Shane Richie gives a career defining performance here. He is known for being upbeat but here he is a gin sozzled, womanising comedian with no real respect for his family or his shrinking audience. Filled with self-loathing on stage, he spits out insults to the audience and transforms before your very eyes. It makes for a stunning performance.

Pic: Helen Murray

Alice Osmanski dons her slippers and shuffles about the house in search of a solution she will never find as Archie’s downtrodden alcoholic wife. She lives her life in a haze and Osmanski conveys her heartbreak that she will never mean much to her husband.

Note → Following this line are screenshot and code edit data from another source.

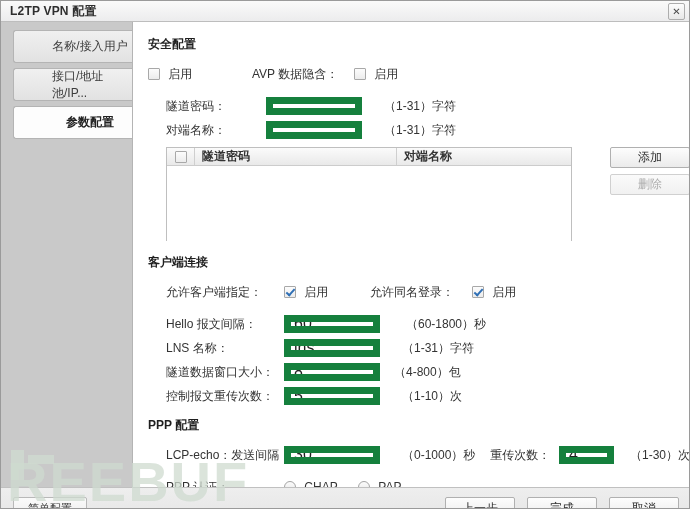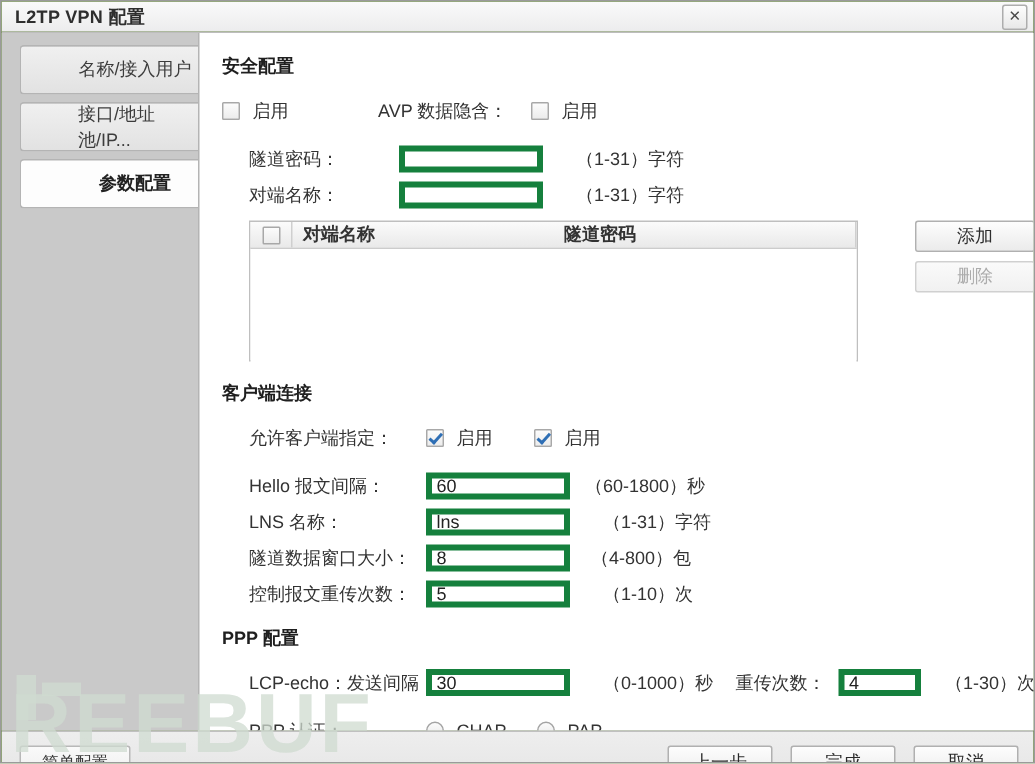--- a/index.html
+++ b/index.html
@@ -408,8 +408,8 @@
               <div class="th-check">
                 <span class="cb"></span>
               </div>
+              <div class="th c1">隧道密码</div>
               <div class="th c2">对端名称</div>
-              <div class="th c1">隧道密码</div>
             </div>
             <div class="tbl-body"></div>
           </div>

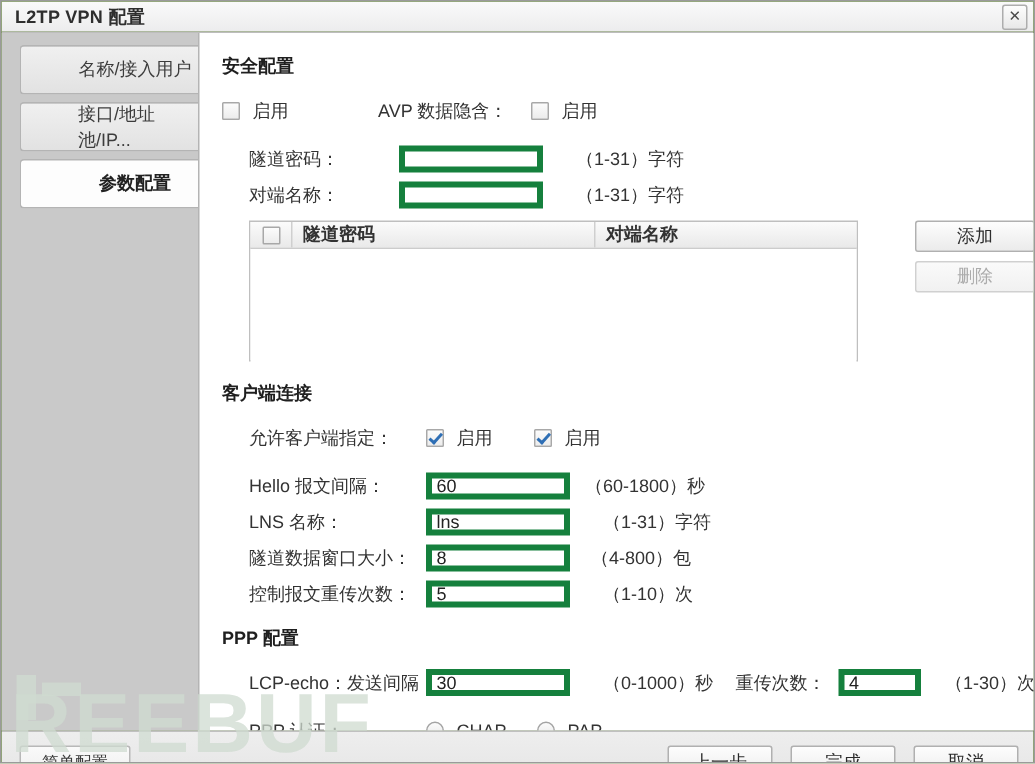--- a/index.html
+++ b/index.html
@@ -429,6 +429,7 @@
             <span class="cb checked"></span>
             <span class="cb-label">启用</span>
           </span>
+          <span class="hint" style="margin-left:20px;width:96px;">允许同名登录：</span>
           <span style="margin-left:6px;">
             <span class="cb checked"></span>
             <span class="cb-label">启用</span>

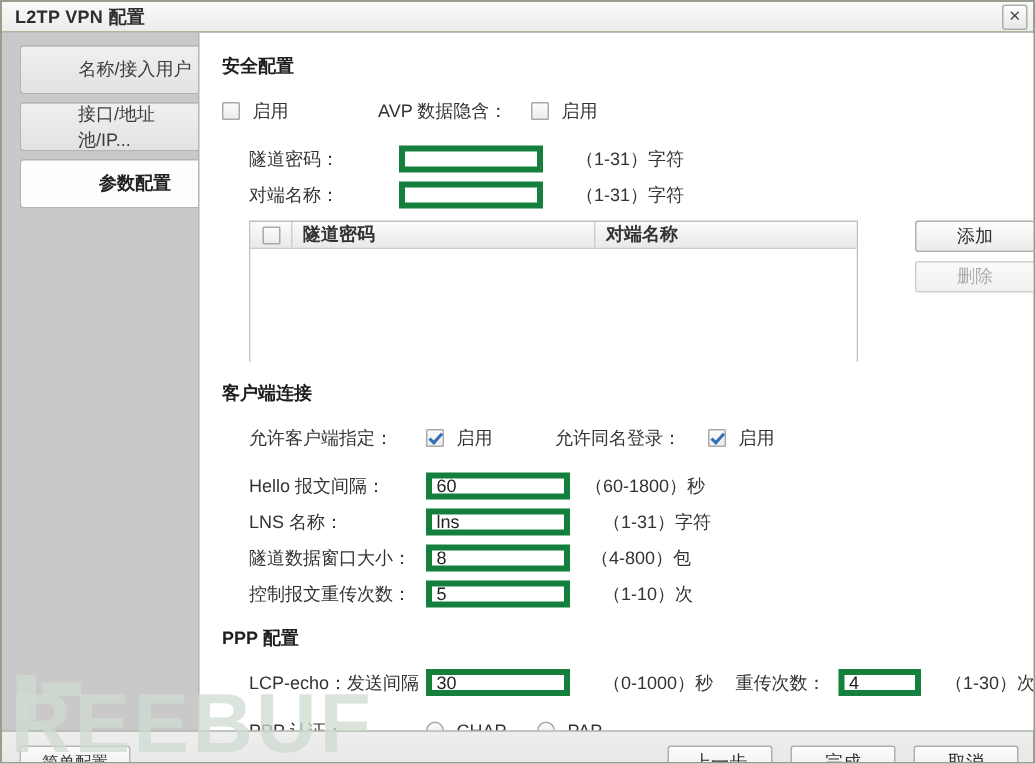--- a/index.html
+++ b/index.html
@@ -148,10 +148,10 @@
   input.txt {
     width: 96px;
     height: 18px;
-    border: 4px solid #15803d;
+    border: 7px solid #15803d;
     background: #ffffff;
     font-family: "Liberation Sans", sans-serif;
-    font-size: 12px;
+    font-size: 16px;
     color: #222222;
     padding: 0 3px;
     box-sizing: border-box;

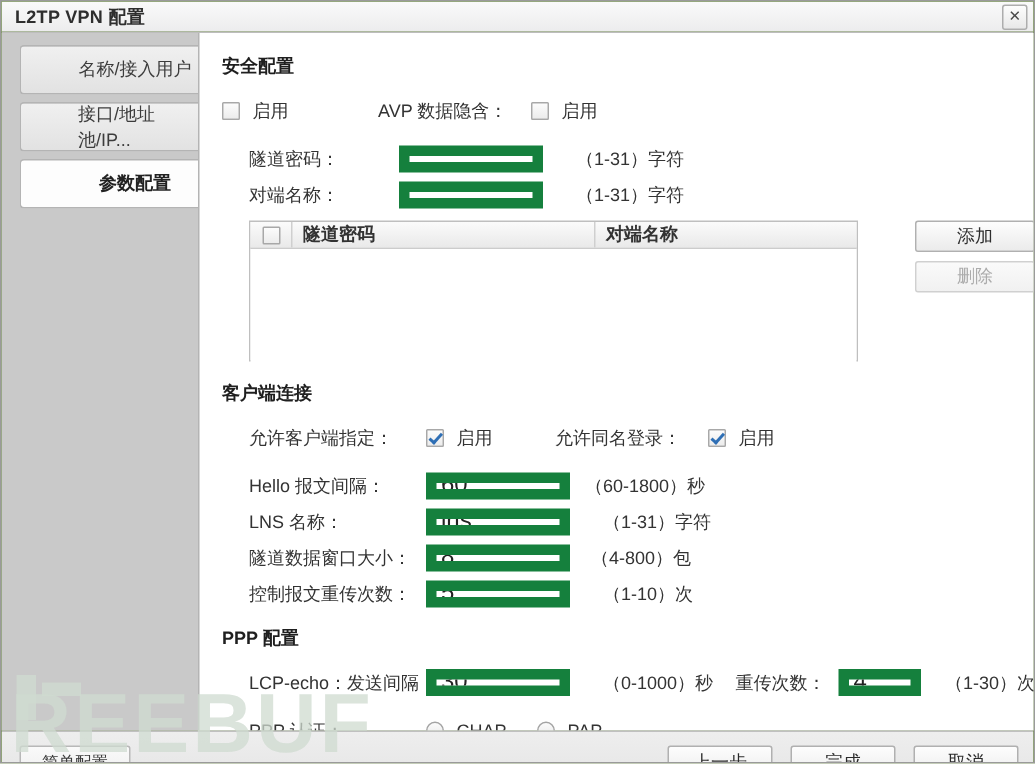--- a/index.html
+++ b/index.html
@@ -441,7 +441,7 @@
         <div class="row">
           <span class="lbl-wide">Hello 报文间隔：</span>
           <input class="txt" type="text" value="60" style="">
-          <span class="hint" style="margin-left:10px;">（60-1800）秒</span>
+          <span class="hint" style="margin-left:26px;">（60-1800）秒</span>
         </div>
 
         <div class="row">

Pip Donaghy excels as former comedian Billy, who watches as his son’s failure engulfs the small house. He breaks into stand-up himself, breaking the fourth wall. Everything he says about immigrants and the state of the country feels very familiar from conversations you hear on a bus or a tram.

Christopher Bonwell is almost silent as the loyal son who lives in the shadow of his outspoken sister Jean, played with a genuine feistiness by Diana Vickers, who revels in the dialogue and realistic situations that the play presents.

Pic: Helen Murray

There is a figure who is unseen, and this is Archie’s son Mick, a soldier in the Falklands.  The family sit and wait for news, interspersed with soundbites from Margaret Thatcher.

Director Sean O’Connor does a sterling job with this difficult play. It’s a grim watch. As the plot unravels, Archie’s behaviour gets worse as he steps on those around him with the force of a man wearing Doc Martens stamping on cockroaches.

Some may find it too realistic and familiar for it to entertain them fully. But it’s worth watching for Shane Richie’s performance alone. He owns the role, playing Archie with a sense of menace and showing cynics who may have balked at his casting how it should be done. It’s a marvellous performance.

He is matched by a terrific team of actors, Chris James’ superb sounds design and Sean O’Connor’s vision that this play is still relevant.

He is right. The Entertainer is as uncomfortably gripping as it always was.

The Entertainer is at The Opera House until 2nd November.